*EXERCISE*
Say how many lines of the entries below include "bold", giving nothing but that number.

Web interface edit records:
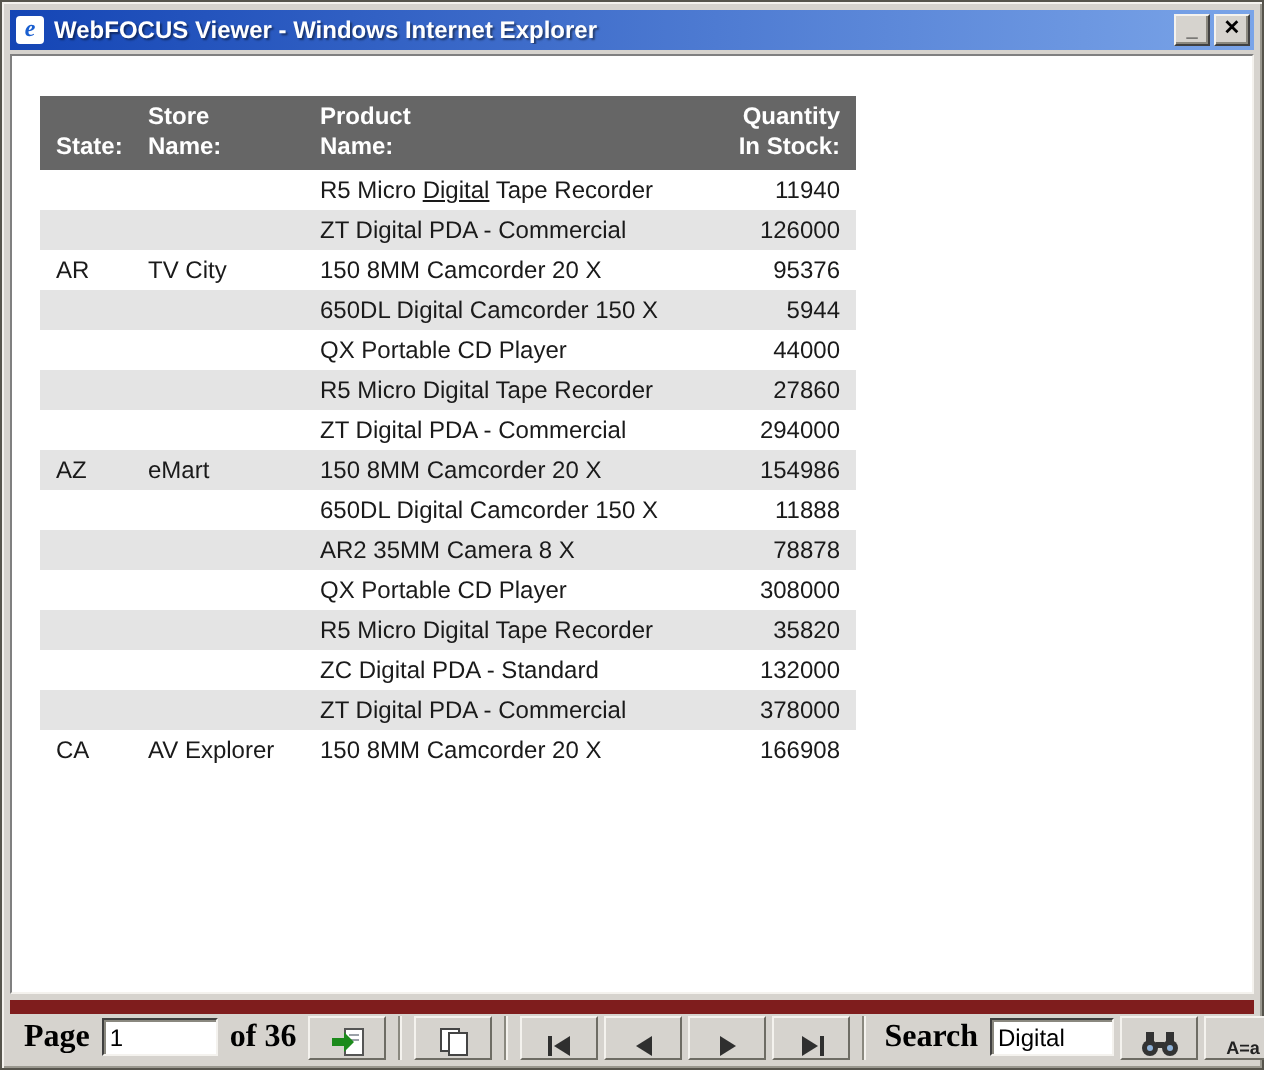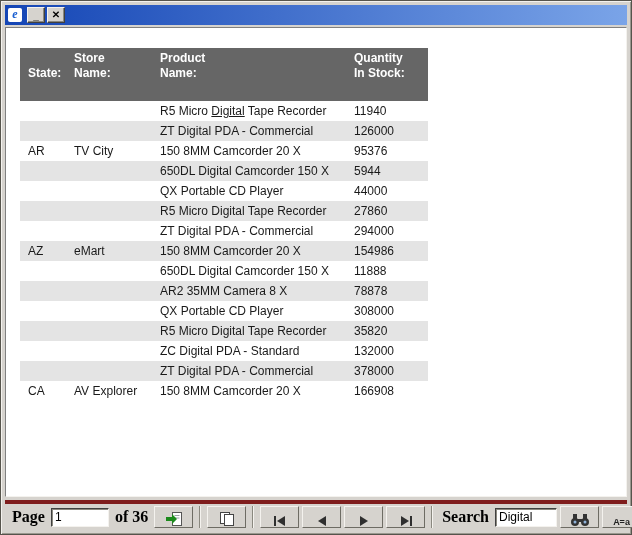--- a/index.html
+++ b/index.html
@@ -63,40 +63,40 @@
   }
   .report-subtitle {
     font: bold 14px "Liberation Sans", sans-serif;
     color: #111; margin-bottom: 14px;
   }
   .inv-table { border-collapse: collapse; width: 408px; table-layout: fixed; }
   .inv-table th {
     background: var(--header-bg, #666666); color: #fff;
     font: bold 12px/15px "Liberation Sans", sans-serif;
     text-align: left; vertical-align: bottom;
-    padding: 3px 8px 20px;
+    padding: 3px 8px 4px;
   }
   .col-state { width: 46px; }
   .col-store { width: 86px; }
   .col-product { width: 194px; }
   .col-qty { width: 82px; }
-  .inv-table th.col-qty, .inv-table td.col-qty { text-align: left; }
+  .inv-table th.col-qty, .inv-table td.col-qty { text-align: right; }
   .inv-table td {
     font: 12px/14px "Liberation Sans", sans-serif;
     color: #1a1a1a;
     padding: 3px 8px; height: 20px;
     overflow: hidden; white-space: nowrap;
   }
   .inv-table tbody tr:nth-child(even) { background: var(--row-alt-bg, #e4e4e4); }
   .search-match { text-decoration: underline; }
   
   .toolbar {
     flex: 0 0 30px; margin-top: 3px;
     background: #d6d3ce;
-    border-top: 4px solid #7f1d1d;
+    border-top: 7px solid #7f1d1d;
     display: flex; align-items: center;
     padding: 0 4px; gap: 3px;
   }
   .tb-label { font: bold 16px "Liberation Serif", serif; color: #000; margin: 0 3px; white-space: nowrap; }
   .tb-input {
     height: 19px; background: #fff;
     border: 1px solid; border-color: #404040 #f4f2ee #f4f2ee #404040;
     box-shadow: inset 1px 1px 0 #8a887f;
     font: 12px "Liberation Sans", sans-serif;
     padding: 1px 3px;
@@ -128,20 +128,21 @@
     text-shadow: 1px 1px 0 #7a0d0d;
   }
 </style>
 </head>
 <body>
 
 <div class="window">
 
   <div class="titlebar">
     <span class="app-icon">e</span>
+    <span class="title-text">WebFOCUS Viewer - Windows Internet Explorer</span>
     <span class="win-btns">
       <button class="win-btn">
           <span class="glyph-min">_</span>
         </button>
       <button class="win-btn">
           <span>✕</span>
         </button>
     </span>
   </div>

* * *

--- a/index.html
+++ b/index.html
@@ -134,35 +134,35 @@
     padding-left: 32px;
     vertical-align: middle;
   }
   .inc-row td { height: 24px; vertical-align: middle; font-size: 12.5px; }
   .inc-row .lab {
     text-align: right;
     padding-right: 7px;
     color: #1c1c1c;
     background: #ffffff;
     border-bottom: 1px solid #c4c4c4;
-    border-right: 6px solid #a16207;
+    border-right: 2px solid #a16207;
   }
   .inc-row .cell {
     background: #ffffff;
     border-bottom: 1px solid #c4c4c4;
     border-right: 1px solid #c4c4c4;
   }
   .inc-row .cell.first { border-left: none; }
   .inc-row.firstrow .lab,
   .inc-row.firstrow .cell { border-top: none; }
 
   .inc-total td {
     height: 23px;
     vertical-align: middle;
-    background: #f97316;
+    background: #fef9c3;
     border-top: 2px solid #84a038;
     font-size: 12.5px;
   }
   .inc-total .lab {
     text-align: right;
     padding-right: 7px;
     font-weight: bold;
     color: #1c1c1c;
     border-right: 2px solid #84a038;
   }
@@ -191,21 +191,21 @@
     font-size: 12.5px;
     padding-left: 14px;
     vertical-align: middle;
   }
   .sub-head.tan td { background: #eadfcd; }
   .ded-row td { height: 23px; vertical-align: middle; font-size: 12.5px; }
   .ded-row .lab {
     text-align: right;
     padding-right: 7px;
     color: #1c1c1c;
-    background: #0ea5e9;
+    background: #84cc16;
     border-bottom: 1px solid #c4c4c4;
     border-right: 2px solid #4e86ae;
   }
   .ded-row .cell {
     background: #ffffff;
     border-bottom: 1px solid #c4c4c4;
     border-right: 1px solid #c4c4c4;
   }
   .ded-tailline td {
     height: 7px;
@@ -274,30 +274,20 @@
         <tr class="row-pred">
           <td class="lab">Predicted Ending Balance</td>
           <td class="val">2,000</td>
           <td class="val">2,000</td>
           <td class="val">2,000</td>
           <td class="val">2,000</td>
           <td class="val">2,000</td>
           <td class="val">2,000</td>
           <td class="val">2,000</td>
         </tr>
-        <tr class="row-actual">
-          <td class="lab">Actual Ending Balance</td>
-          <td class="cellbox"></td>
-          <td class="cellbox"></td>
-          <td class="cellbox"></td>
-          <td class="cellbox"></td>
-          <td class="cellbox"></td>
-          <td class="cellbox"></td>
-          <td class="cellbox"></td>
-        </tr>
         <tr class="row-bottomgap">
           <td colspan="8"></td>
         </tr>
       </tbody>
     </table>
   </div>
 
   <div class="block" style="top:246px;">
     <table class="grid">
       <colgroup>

*OUTPUT OF THE TASK*
4